Spectral purity of a continuous carrier.The unit under test was connected to a high power attenuator followed by an ordinary step attenuator which was connected to the RXHFA or RX144 unit. The step attenuator was adjusted to place the signal approximately 1 dB below A/D saturation.A screen dump from the Linrad display in tx test mode was saved for each unit showing the spectrum centered 25kHz from the carrier. To see these spectra, click on the links below: Crystal oscillator 14 MHz (reference) FT-726R (mod) 144 MHz (SM5IOT) FT-857 144 MHz (SM6OEW) FT-857D 144 MHz (OH1ZAA) IC706MKIIG 144 MHz (SM6NZB) IC910H 144 MHz (ser no 01533) K2 14 MHz (OH3MCK) K2+conv 144 MHz (OH3MCK) TR9130 144 MHz (SM4LMV) The spectral purity of a continuous carrier is listed in table 1. In this table spurious signals are not included. For spurs, look at the screen dumps. Note that the mirror image that is produced because RX2500 is a direct conversion receiver is located symmetrically with respect to the spectrum midpoint.
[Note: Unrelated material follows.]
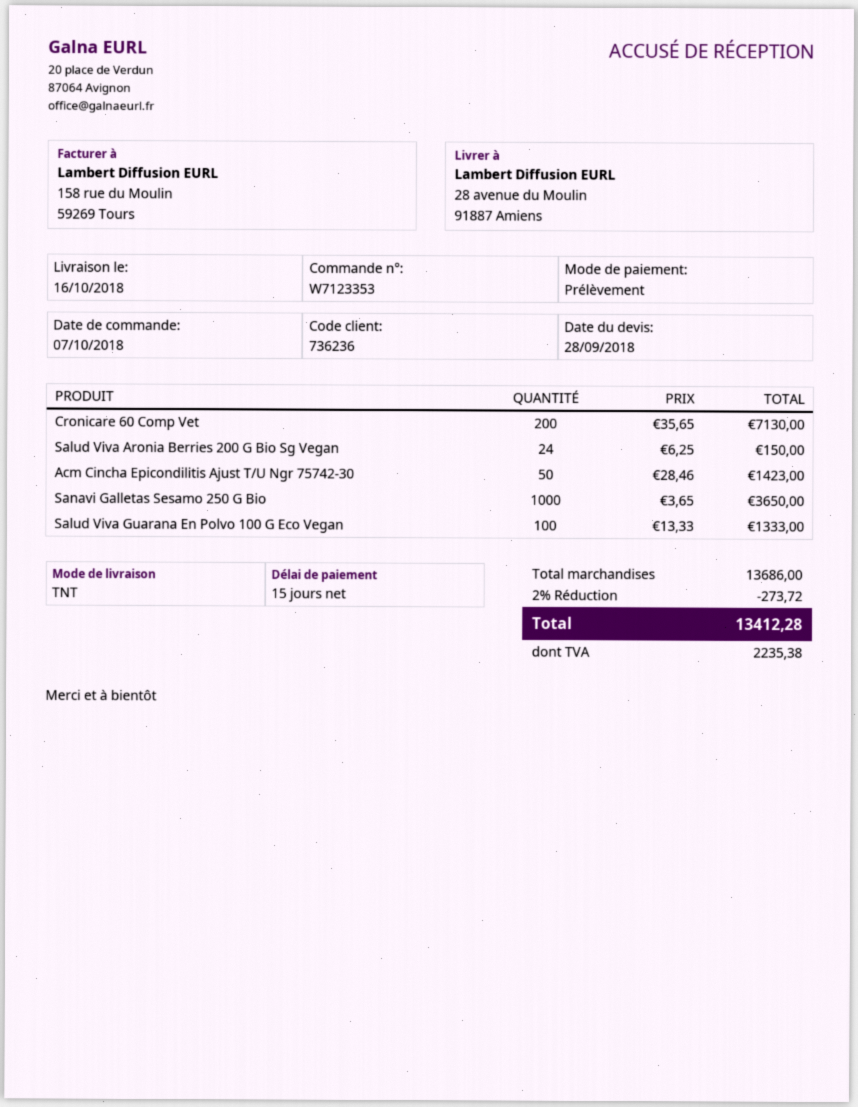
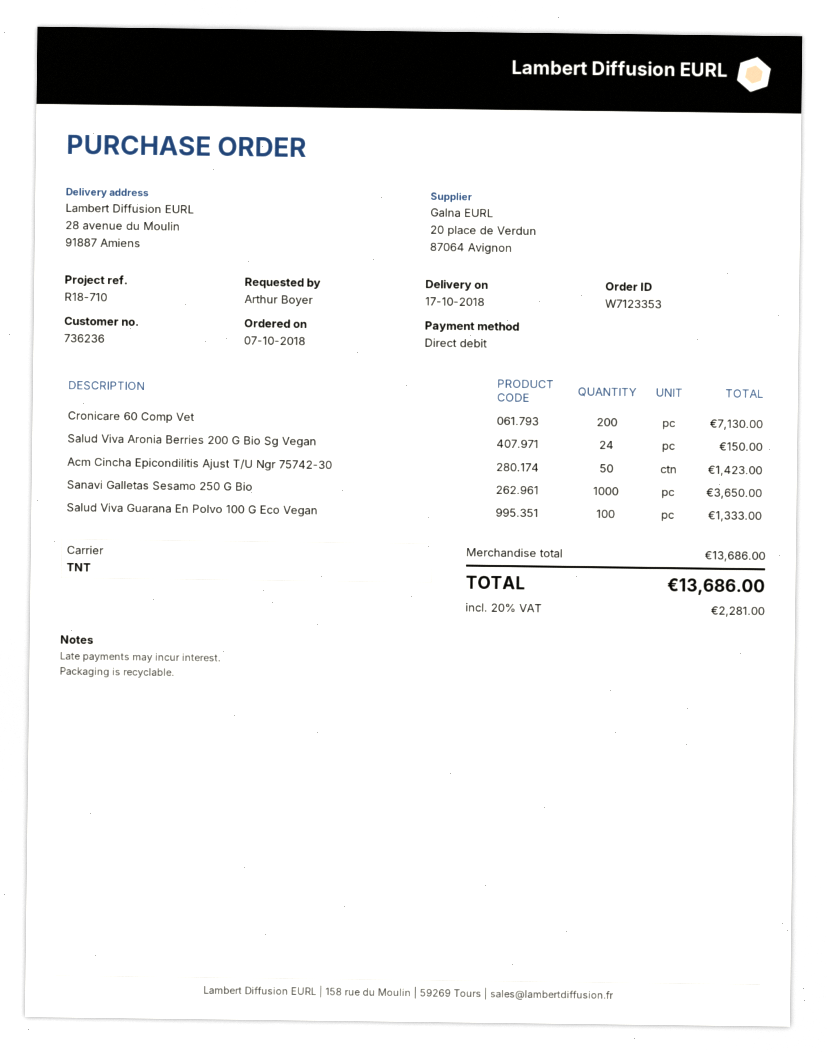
delivery date: 2018-10-16 -> 2018-10-17
discount: 2% = 273.72 -> none
tax: 2235.38 -> 2281.00
total: 13412.28 -> 13686.00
This receiver/Linrad spur is suppressed by about 60 dB in these measurements except for the crystal oscillator which was measured several weeks earlier, immediately after Linrad was calibrated. |
Model Band Noise floor in -dBc/Hz
(MHz) 5kHz 10kHz 15kHz 20kHz 50kHz
FT726R(mod,SM5IOT) 144 111.3 123.6 128.2 129.5 130.7
FT857 (SM6OEW) 144 101.2 111.2 116.1 119.6 126.7
FT857D (OH1ZAA) 144 101.2 111.4 116.5 119.8 126.9
IC706MKIIG (SM6NZB)144 103.6 112.0 115.9 118.1 125.6
IC910H (01533) 144 96.9 106.2 111.1 113.7 121.3
K2 (OH3MCK) 14 114.6 117.8 118.9 119.1 120.0
K2+conv (OH3MCK) 144 113.7 119.3 121.9 123.9 128.0
TR9130 (SM4LMV) 144 116.3 125.6 129.7 132.3 135.9
Table 1. Noise floor at different frequency separations
from a carrier.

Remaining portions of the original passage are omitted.